*What the task requires:*
In the listing below, find the line with "members of the" and the line with "other two Sectors.". Repeat those two lines and all lines between them exactly.

*Record extracts:*
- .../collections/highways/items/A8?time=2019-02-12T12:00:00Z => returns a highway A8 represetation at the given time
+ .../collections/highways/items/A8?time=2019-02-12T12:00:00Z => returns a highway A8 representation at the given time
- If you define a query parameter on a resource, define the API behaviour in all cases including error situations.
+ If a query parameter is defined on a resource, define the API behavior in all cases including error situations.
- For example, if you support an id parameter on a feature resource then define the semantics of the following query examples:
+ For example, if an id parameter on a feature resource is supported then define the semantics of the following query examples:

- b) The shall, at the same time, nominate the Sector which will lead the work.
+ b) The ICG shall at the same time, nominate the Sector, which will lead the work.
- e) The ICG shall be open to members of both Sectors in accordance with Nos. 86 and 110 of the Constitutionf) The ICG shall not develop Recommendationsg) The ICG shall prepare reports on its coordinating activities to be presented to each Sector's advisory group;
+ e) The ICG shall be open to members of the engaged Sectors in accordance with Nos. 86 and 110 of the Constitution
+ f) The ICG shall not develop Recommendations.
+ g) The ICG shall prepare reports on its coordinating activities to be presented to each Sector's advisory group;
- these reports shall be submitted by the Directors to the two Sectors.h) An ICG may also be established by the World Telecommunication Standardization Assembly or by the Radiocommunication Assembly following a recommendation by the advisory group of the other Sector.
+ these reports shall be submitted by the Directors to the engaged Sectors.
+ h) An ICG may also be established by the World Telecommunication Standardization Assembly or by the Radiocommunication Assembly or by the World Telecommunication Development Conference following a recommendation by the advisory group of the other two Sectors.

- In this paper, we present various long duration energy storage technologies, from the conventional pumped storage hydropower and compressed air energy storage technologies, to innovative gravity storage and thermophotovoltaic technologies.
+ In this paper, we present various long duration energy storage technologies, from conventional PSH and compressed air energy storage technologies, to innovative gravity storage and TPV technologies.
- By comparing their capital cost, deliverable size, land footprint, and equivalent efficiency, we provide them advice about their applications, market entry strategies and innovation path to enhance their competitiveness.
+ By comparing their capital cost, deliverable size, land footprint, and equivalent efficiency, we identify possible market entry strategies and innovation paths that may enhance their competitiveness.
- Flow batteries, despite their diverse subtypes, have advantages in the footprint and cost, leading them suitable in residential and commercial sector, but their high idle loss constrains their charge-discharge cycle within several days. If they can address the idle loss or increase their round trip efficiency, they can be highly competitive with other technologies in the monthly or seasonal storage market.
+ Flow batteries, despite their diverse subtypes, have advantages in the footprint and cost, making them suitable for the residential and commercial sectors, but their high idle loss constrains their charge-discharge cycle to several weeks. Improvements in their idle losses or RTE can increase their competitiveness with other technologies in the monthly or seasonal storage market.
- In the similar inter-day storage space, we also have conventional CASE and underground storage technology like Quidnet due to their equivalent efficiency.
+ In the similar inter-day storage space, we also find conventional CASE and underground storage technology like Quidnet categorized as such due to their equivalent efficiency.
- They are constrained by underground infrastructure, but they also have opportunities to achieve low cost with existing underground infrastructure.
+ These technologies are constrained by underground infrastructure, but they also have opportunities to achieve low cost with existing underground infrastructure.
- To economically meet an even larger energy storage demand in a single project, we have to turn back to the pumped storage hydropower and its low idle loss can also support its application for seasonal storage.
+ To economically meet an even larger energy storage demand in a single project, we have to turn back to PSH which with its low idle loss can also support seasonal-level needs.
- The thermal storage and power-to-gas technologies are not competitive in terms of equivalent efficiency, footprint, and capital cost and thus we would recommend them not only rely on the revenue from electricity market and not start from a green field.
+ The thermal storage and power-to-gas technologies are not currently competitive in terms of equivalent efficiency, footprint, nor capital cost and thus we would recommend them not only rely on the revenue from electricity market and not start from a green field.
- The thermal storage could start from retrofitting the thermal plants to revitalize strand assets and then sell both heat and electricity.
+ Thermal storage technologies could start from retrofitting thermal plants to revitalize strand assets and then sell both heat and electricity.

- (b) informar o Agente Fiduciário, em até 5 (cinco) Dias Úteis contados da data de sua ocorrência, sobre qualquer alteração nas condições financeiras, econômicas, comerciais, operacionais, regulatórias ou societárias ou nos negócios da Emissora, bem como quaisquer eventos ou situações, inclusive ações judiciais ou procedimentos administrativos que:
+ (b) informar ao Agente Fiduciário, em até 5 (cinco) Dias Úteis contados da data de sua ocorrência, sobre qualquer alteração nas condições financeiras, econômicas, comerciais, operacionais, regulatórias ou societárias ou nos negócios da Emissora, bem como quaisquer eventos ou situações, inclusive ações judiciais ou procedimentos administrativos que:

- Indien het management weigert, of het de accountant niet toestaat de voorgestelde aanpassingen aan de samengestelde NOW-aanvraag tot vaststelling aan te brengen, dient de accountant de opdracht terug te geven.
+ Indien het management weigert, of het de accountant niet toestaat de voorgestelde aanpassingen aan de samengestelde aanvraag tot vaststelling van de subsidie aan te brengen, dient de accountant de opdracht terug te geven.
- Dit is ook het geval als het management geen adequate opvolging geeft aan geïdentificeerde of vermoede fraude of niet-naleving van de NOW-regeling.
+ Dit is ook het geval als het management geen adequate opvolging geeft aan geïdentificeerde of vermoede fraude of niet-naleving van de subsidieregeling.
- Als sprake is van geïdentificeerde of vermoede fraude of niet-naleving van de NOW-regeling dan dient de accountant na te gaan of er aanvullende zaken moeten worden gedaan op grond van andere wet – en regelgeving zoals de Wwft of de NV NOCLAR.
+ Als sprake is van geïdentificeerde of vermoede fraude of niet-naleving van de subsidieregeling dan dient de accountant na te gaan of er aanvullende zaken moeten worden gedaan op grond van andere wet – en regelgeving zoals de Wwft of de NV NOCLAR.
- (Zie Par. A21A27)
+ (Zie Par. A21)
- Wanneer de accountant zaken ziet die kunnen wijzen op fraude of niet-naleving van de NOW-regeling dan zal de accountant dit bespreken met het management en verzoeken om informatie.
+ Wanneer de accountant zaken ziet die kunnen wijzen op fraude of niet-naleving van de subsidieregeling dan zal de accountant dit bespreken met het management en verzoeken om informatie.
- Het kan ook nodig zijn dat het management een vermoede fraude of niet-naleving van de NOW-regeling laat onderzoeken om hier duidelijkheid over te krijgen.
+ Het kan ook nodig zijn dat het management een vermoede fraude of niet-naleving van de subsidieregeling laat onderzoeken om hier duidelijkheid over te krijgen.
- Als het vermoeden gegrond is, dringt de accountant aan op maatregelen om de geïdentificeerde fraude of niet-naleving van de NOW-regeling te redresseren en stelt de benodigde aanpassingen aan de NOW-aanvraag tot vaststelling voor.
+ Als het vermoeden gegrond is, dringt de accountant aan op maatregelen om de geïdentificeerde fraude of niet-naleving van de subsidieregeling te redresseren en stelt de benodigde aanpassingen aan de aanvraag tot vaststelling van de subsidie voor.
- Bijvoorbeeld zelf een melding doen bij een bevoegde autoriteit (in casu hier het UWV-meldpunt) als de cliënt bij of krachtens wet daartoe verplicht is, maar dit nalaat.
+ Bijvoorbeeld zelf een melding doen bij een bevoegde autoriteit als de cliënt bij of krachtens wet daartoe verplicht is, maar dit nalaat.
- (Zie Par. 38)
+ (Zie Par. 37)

*Exercise output:*
+ e) The ICG shall be open to members of the engaged Sectors in accordance with Nos. 86 and 110 of the Constitution
+ f) The ICG shall not develop Recommendations.
+ g) The ICG shall prepare reports on its coordinating activities to be presented to each Sector's advisory group;
- these reports shall be submitted by the Directors to the two Sectors.h) An ICG may also be established by the World Telecommunication Standardization Assembly or by the Radiocommunication Assembly following a recommendation by the advisory group of the other Sector.
+ these reports shall be submitted by the Directors to the engaged Sectors.
+ h) An ICG may also be established by the World Telecommunication Standardization Assembly or by the Radiocommunication Assembly or by the World Telecommunication Development Conference following a recommendation by the advisory group of the other two Sectors.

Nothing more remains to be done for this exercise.